Segment Open

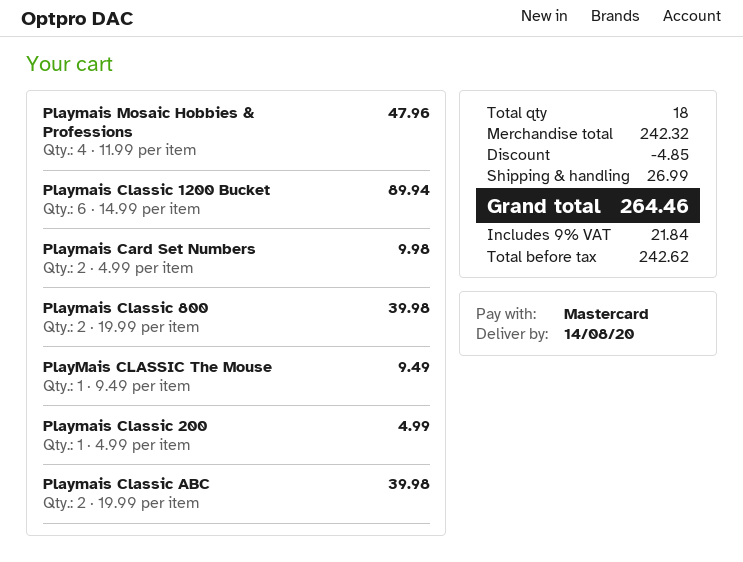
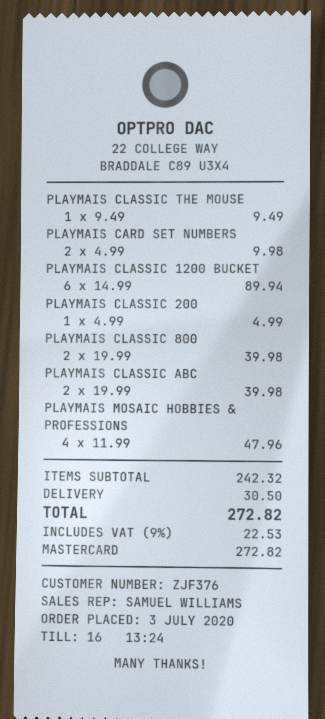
discount: 4.85 -> none
shipping: 26.99 -> 30.50
tax: 9% = 21.84 -> 9% = 22.53
total: 264.46 -> 272.82

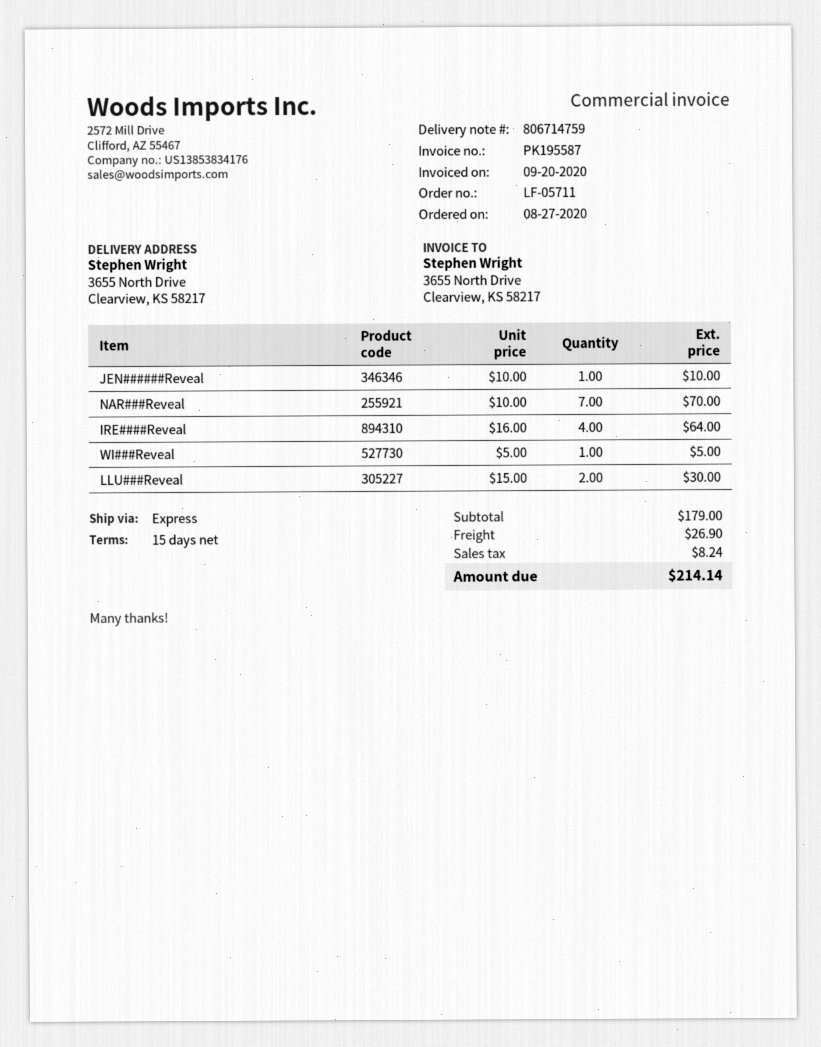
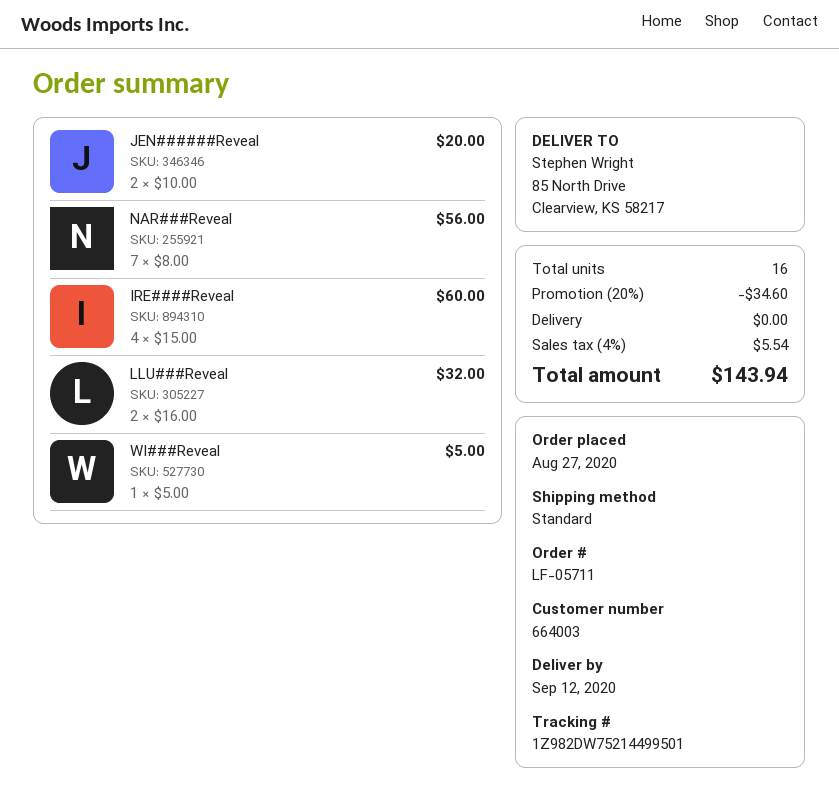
shipping method: express -> standard
ship to: 3655 North Drive, Clearview, KS 58217 -> 85 North Drive, Clearview, KS 58217
JEN######Reveal: 1 x 10.00 = 10.00 -> 2 x 10.00 = 20.00
NAR###Reveal: 7 x 10.00 = 70.00 -> 7 x 8.00 = 56.00
IRE####Reveal: 4 x 16.00 = 64.00 -> 4 x 15.00 = 60.00
LLU###Reveal: 2 x 15.00 = 30.00 -> 2 x 16.00 = 32.00
discount: none -> 20% = 34.60
shipping: 26.90 -> 0.00
tax: 8.24 -> 5.54
total: 214.14 -> 143.94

Segment Closed

▶ _EXERCISE PROMPT_: Images stay out, but the rest of the records must be retyped exactly.

▶ _SOLUTION TO THIS EXERCISE_:
discount: 4.85 -> none
shipping: 26.99 -> 30.50
tax: 9% = 21.84 -> 9% = 22.53
total: 264.46 -> 272.82

shipping method: express -> standard
ship to: 3655 North Drive, Clearview, KS 58217 -> 85 North Drive, Clearview, KS 58217
JEN######Reveal: 1 x 10.00 = 10.00 -> 2 x 10.00 = 20.00
NAR###Reveal: 7 x 10.00 = 70.00 -> 7 x 8.00 = 56.00
IRE####Reveal: 4 x 16.00 = 64.00 -> 4 x 15.00 = 60.00
LLU###Reveal: 2 x 15.00 = 30.00 -> 2 x 16.00 = 32.00
discount: none -> 20% = 34.60
shipping: 26.90 -> 0.00
tax: 8.24 -> 5.54
total: 214.14 -> 143.94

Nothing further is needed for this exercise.